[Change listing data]
※ ※ ※
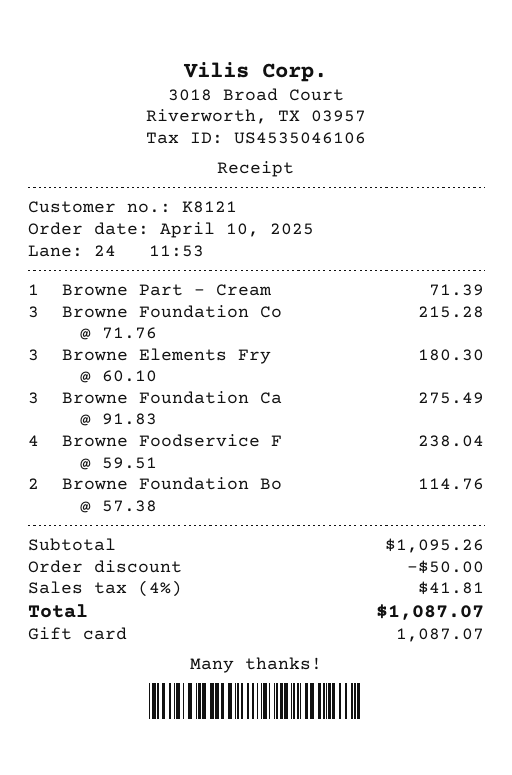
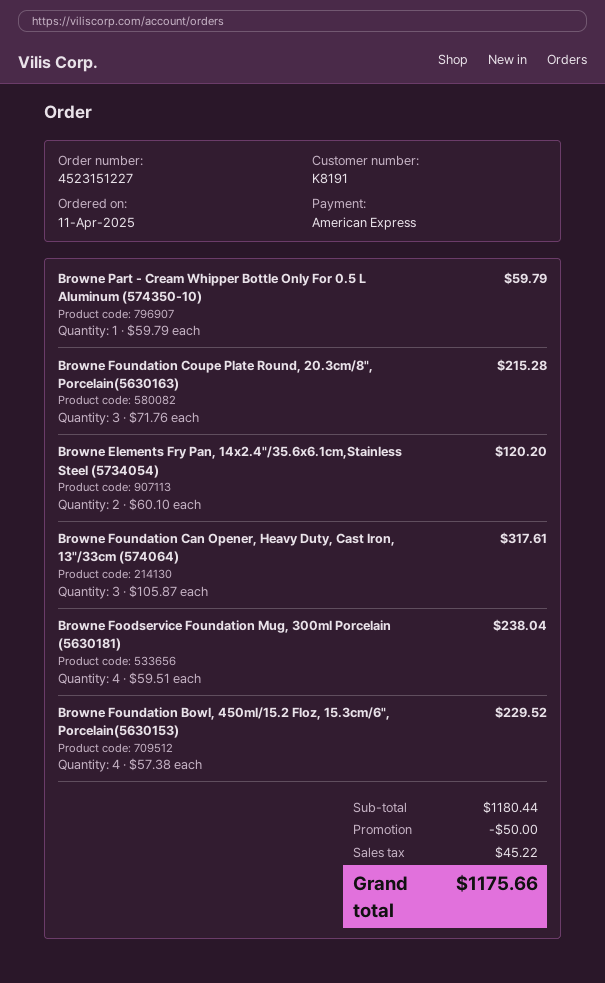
order date: 2025-04-10 -> 2025-04-11
customer number: K8121 -> K8191
payment method: gift card -> American Express
Browne Part - Cream: 1 x 71.39 = 71.39 -> 1 x 59.79 = 59.79
Browne Elements Fry: 3 x 60.10 = 180.30 -> 2 x 60.10 = 120.20
Browne Foundation Ca: 3 x 91.83 = 275.49 -> 3 x 105.87 = 317.61
Browne Foundation Bo: 2 x 57.38 = 114.76 -> 4 x 57.38 = 229.52
subtotal: 1095.26 -> 1180.44
tax: 41.81 -> 45.22
total: 1087.07 -> 1175.66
※ ※ ※
(Task to carry out) For each line above, output its wording exactly and leave out any picture.

(Task solution)
order date: 2025-04-10 -> 2025-04-11
customer number: K8121 -> K8191
payment method: gift card -> American Express
Browne Part - Cream: 1 x 71.39 = 71.39 -> 1 x 59.79 = 59.79
Browne Elements Fry: 3 x 60.10 = 180.30 -> 2 x 60.10 = 120.20
Browne Foundation Ca: 3 x 91.83 = 275.49 -> 3 x 105.87 = 317.61
Browne Foundation Bo: 2 x 57.38 = 114.76 -> 4 x 57.38 = 229.52
subtotal: 1095.26 -> 1180.44
tax: 41.81 -> 45.22
total: 1087.07 -> 1175.66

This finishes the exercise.